‘So, you guys still dating?’
‘Welp, life sucks for you.’
I’ve never known until now how painful those first three words are, how much a punch in the throat and a kick in the heart it was. I misunderstood the cut throat of words. I never took myself to be a love sick puppy.
So, for the past couple of days, i’ve been taking things easy. And, to be honest- I feel happy. it’s like a weight as been lifted from my shoulders and my heart is as light as a feather. Well that’s what i said before i burst out into tears and rolled around on the floor. We’re still friends, but i’ve had to spend some time alone. Night one of breaking up, i spent my night writing a story about how depressed i was, taking my sadness out on a made up boy who had broken his leg. Night two, i listened to sad romantic songs from the Lumineers and sung along as i cried into my book. (Do i sound like a middle aged, no hoper yet?) under the soft orange glow of my desk light. third night, i wrapped myself up into my blankets and pretended to be my five year old self’s imaginary friend, Snow flake. Just last night, i got a pair of scissors out and looked at a rainbow beaded anklet that has been tied around my right ankle for over a year. Without even thinking, i snipped it off and put it in the bin. I finished my book, only for the dog to die at the end. Do you know how fluffing hurtful that is?!?! I cried myself to sleep and smashed the book over Jamie’s head when she said it wasn’t a ‘real’ problem. I see why you need hard cover books.

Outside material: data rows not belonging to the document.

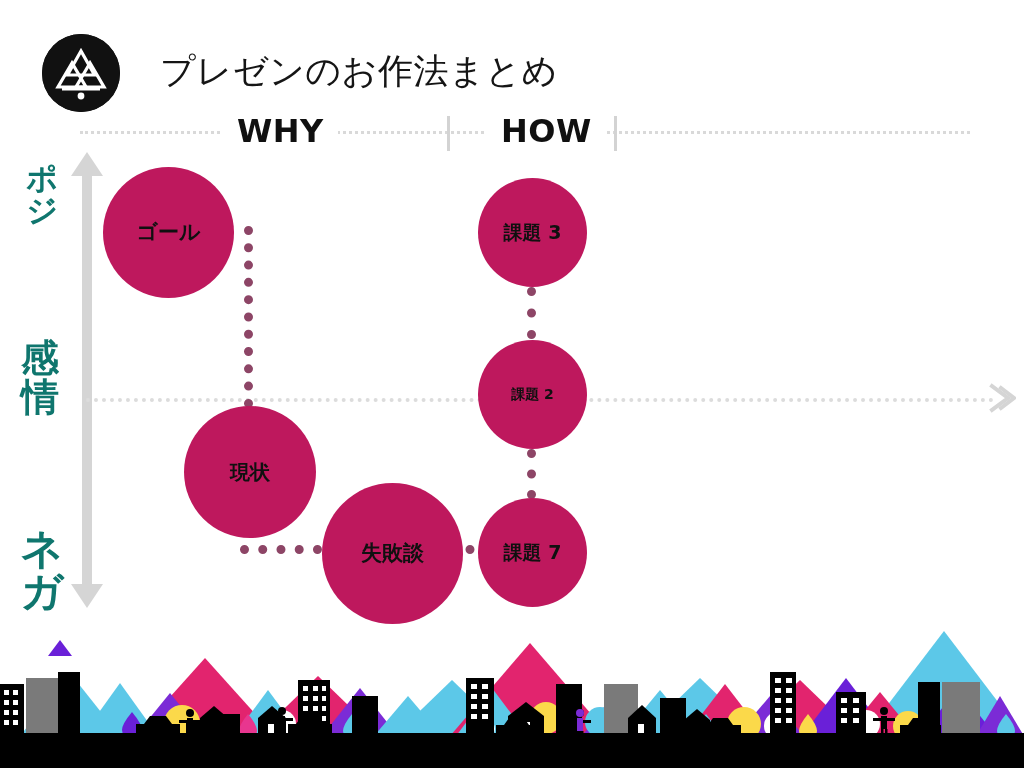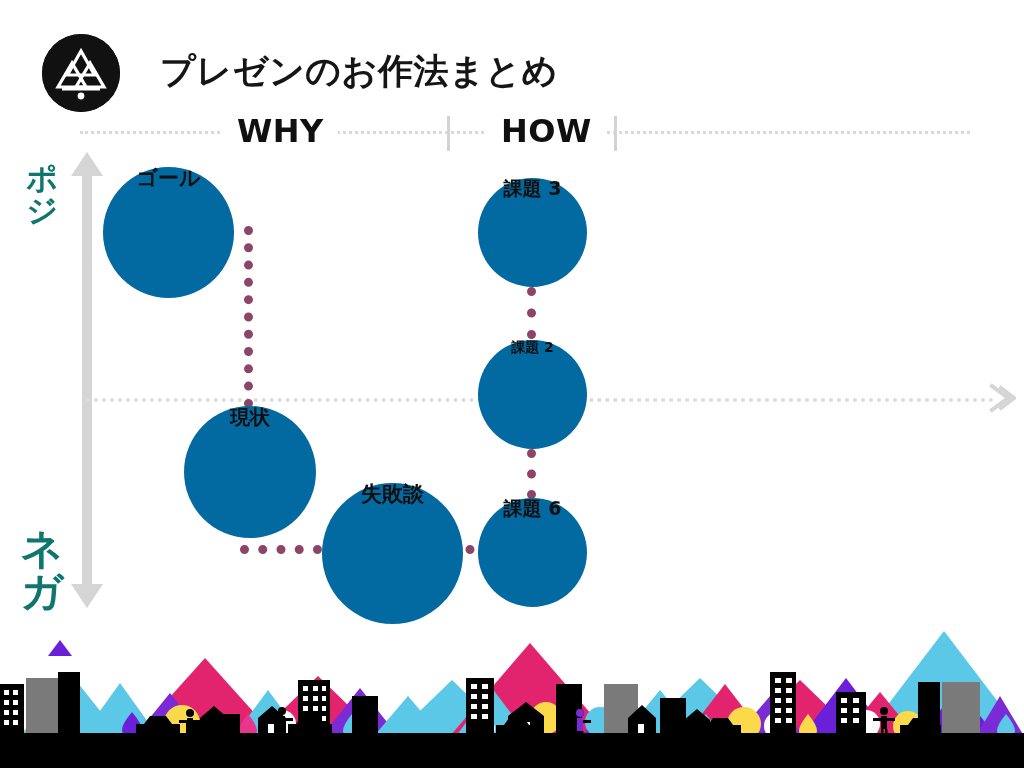"プレゼンのお作法まとめ" .deck-title { font-weight: bold -> normal }
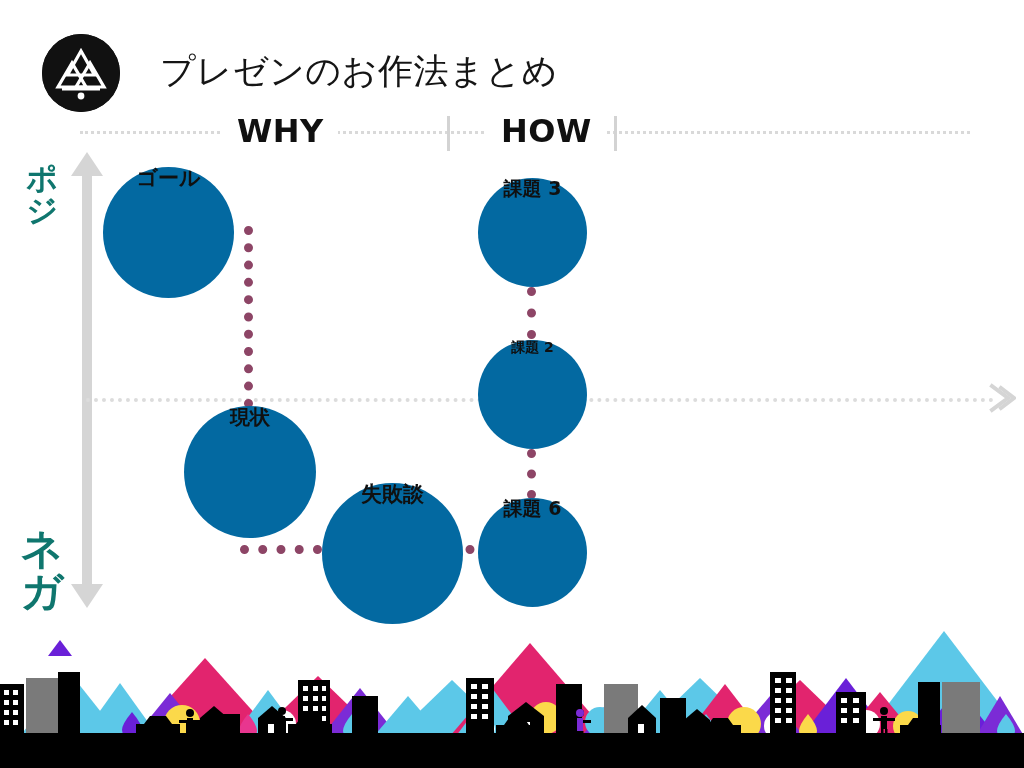"ゴール" .node { align-items: none -> center; background: #0369a1 -> #be185d }
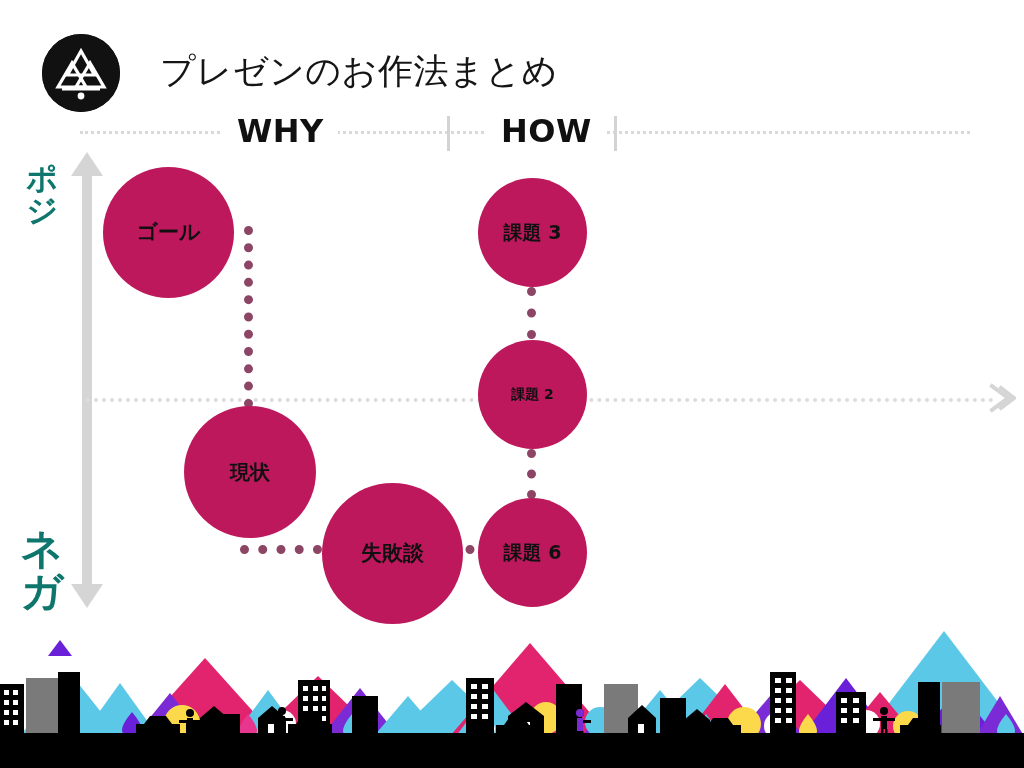"感情" div.emo-label { html: none -> <div>感情</div> }
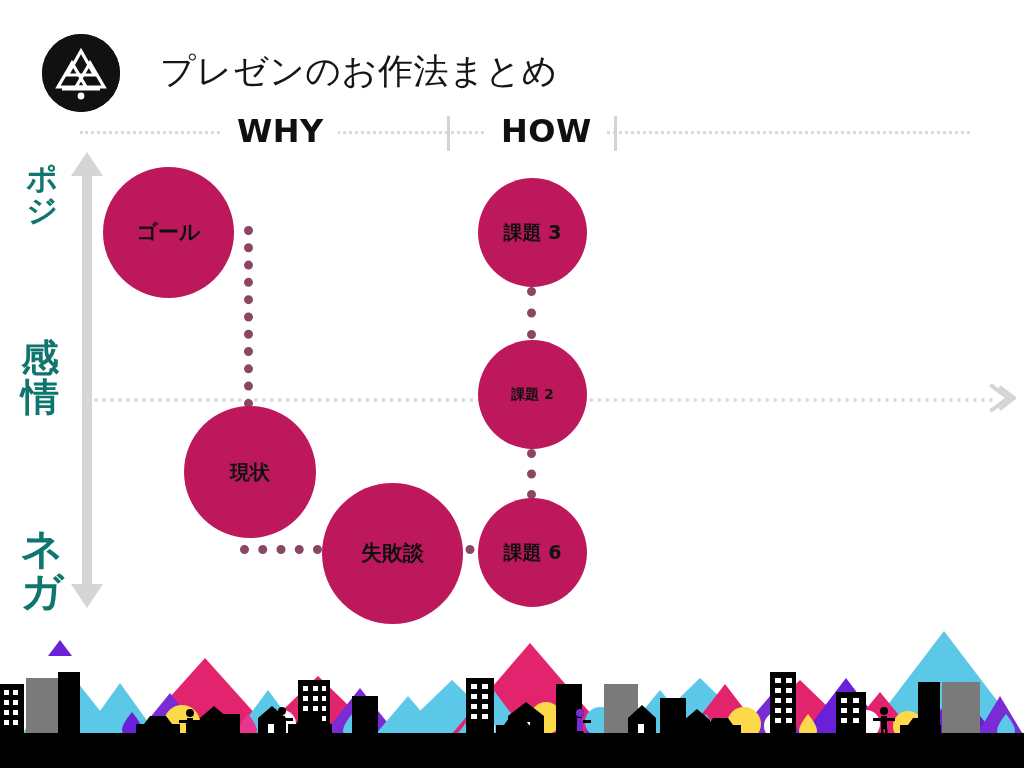"課題 6" span { text: 6 -> 7 }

The same night, i ransacked my cupboard and spread all my Polaroid pictures of her and i. The faded border and the over exposed colours in the picture made it look old, feel old, like an antique that should have been destroyed if it weren’t for her innocent smile. I picture of her still hangs above me working area, a small snippet of her and i dressed up as mimes, ready to scare a bunch of little kids.
Today i doodled a picture of her dancing. She’s a hell of a dancer. I wouldn’t be surprised if she makes it into the tv business with her acting and dancing capabilities. Closest thing to Michelle Fyfer that i’ve ever seen…. I looked at the drawing and smiled, tracing my pencil over the details of her bright face. I then scrunched it up and chucked it onto the messy floor that was already littered with paper. I looked at the birthday card she gave me when i turned fourteen, one she made herself. I put it in a box full of drawings i drew when i was five years old and old letters from pen pals in Germany. I stuck up pictures of figmentave imagination right above my bed, pictures of kids jumping from planet to planet and a giant cat floating through space. it makes me feel like nothing is real, and i silently hoped it would give me happy dreams, but i don’t dream down here.
I considered smashing my happiness jar, but instead banged my head on the wall. Did you know you burn 150 calories doing that?
Any who, i guess i can say life sucks~ i’ve been feeling alone. i feel like i’m apart of a one person team, but that’s okay. I look up, and smile. Because in the words of Bob Marley, everything is gonna alright. Even if your favourite character in a book dies.
But, i guess life is just a never ending book. Your favourite character dies, but you learn to move on. Because, it is your job to keep reading, and find out how your story ends.
I guess there is a happy ending. Tomorrow i fly home early in the morning, and i can finally see my family again.